Elections, too, have almost completely fallen outside the freedom and fairness criteria. Political competition has sharply decreased. Firstly, due to the 2020 amendments to the Constitution, the active suffrage right was significantly restricted: thousands of Alexei Navalny’s supporters were forced to withdraw from the electoral process because his organization, the Anti-Corruption Foundation, was unlawfully declared an extremist organization. Secondly, a great number of civic activists were forced to flee the country after the war began under the threat of criminal prosecution. Third, the preventive measures previously used to stop the opposition participating in elections at any level became massively widespread.
Candidates in the 2021 parliamentary election and the 2022 municipal election were rejected and disqualified on no serious grounds under fictitious or far- fetched pretexts. For example, an administrative case was initiated against the parliamentary candidate Konstantin Yankauskas under the article on discrediting the army for his social network post containing a Pope’s prayer for peace and, as a result, he was removed from the list of candidates.4
The voting rules per se were changed in a way that preemptively allowed for a lawful falsification possibility (three-day voting without the mandatory guarding of ballots, voting outside the premises of polling stations, significant public control limitation, no action from law enforcement bodies and the court in case of recording and appealing violations). Also, a remote electronic voting system was introduced with no public control, and the results of such voting were very different from the voting results at polling stations. With that, the state has intentionally introduced a systematic framework making it impossible to build full-fledged people’s representation bodies and for the opposition to participate in their activities.
Freedom of mass media.
On February 24, the day when Russia’s aggression in Ukraine started, Roskomnadzor (the Federal Service for the Supervision of Communications, Information Technology and Mass Media) required that the media publish only “data from official Russian sources” about the war with Ukraine with potential sanctions in the form of fines of up to 5 million rubles and blocking if they failed to follow this resolution. On February 26, the Agency required a number of media outlets (Echo of Moscow, InoSMI, Mediazonа, New Times, TV Rain channel, Svobodnaya Pressa, Crimea.Realities, Novaya Gazeta, Journalist, and Lenizdat) to remove their publications on the war in Ukraine. Their journalists were banned from calling the “Russian special operation” an attack, an invasion, or a declaration of war. Later, the websites of more than 30 independent titles were blocked; some outlets were liquidated or had their licenses revoked (the Echo of Moscow radio channel, Novaya Gazeta). Some, unwilling to put up with the demands and not being in a position to call the war a special military operation, suspended their activities voluntarily (TV Rain Channel, Tomsk-based TV2 agency, Znak.com, The Village). Most independent journalists and many editorial offices were forced to relocate outside the Russian Federation.

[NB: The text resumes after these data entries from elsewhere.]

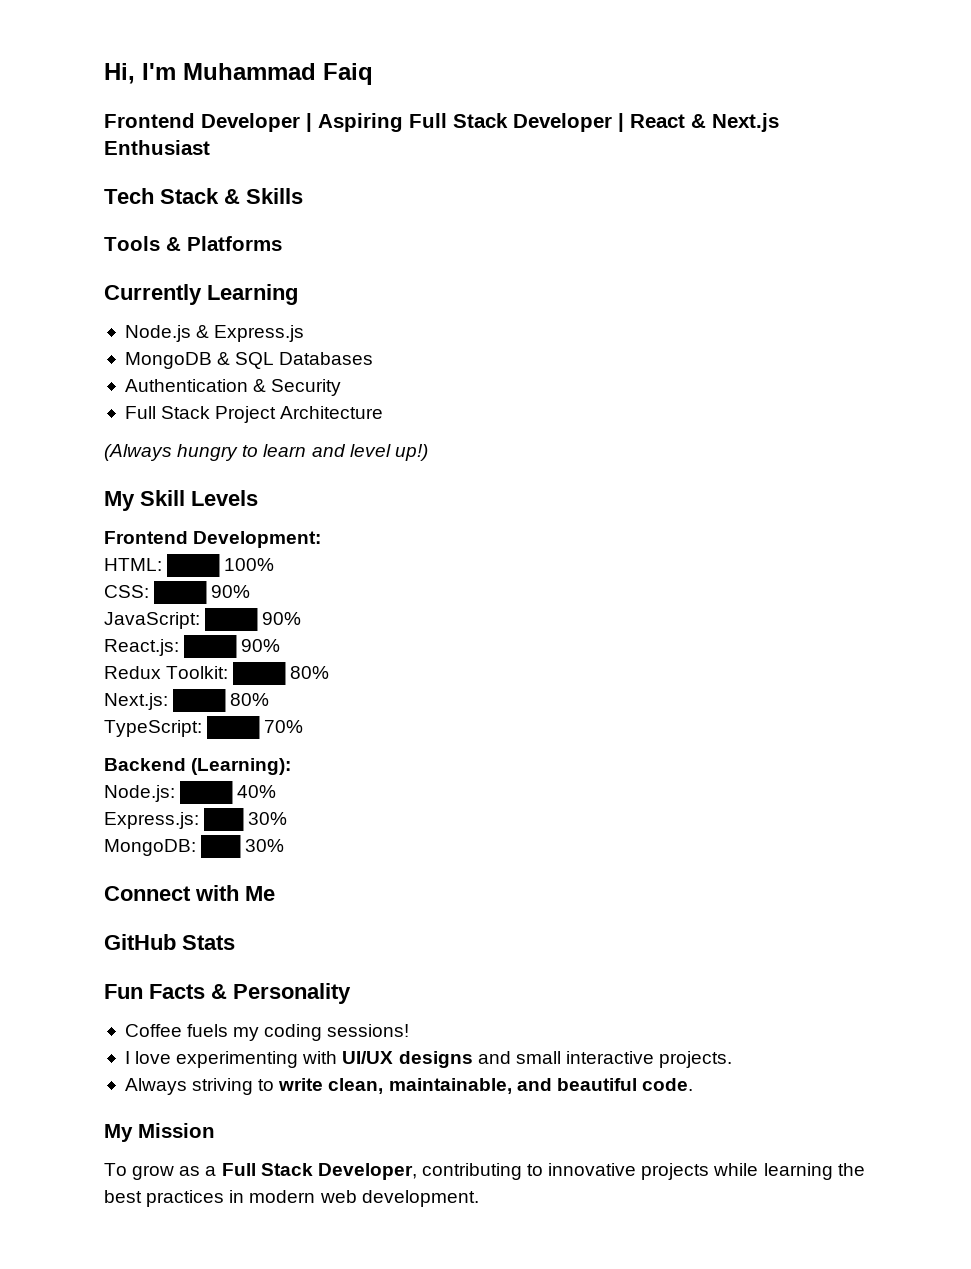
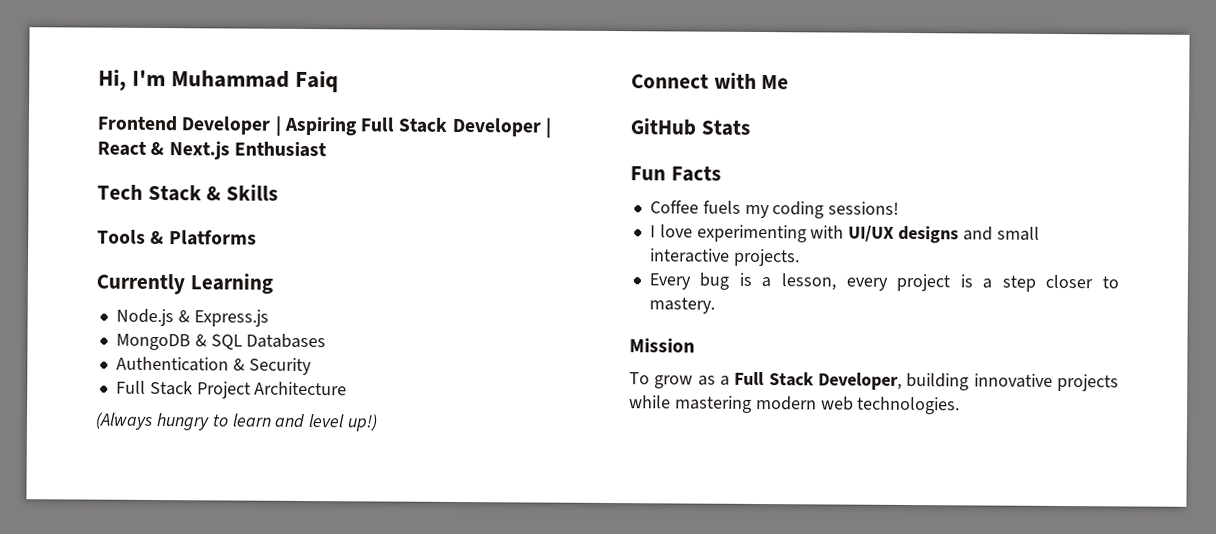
- My Skill Levels
- Frontend Development:
- HTML: ████ 100%
- CSS: ████ 90%
- JavaScript: ████ 90%
- React.js: ████ 90%
- Redux Toolkit: ████ 80%
- Next.js: ████ 80%
- TypeScript: ████ 70%
- Backend (Learning):
- Node.js: ████ 40%
- Express.js: ███ 30%
- MongoDB: ███ 30%
- Fun Facts & Personality
+ Fun Facts
- Always striving to write clean, maintainable, and beautiful code.
- My Mission
+ Every bug is a lesson, every project is a step closer to mastery.
+ Mission
- To grow as a Full Stack Developer, contributing to innovative projects while learning the best practices in modern web development.
+ To grow as a Full Stack Developer, building innovative projects while mastering modern web technologies.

Freedom of information. The Internet.
As has been repeatedly emphasized by various experts and institutions, the Internet is one of the key technologies for rapid and decentralized information exchange, where responsibility for the content of publications is also distributed among different stakeholders. This makes the Internet fundamentally different from traditional media. This, as well as the availability of technologies for ordinary users, has made the web the main channel to express opinion today. Nevertheless, the authorities of various countries, including Russia, are trying to gain control over the Internet within their national borders: they are restricting the use of foreign servers, forcing large IT companies to open offices inside Russia, installing hardware at cross-border exchange hubs that blocks targeted information sources, etc.
Russia is actively using the sanction of blocking Internet resources. Over the past ten years, blocking has become one of the most widespread tools for restricting access to information and freedom of expression. Although the first legislative changes expanding the blocking options and simplifying this procedure appeared as early as 2012, there is still very little research or reports on the situation, and it has not been widely published beyond narrow human rights and expert communities for a long time. The improper documenting of violations of international human rights norms and standards further contributes to the current situation of, de facto, comprehensive Internet censorship of alternative information.
Since the beginning of the war, 138,000 Internet resources have been blocked in Russia (Prosecutor General of the Russian Federation Igor Krasnov said that during the war in Ukraine, “over 340 prosecutors’ requests to block false public information about the special military operation were satisfied in Russia”). The blocking of Internet resources has evolved into open political censorship.5 Among other things, the government has restricted the operation of the social networks Facebook, Twitter, TikTok and Instagram in Russia. Anti-war publications on social networks have been increasingly used to hold citizens to account under administrative and criminal law.
Restricting academic rights and freedoms and the freedom of creativity.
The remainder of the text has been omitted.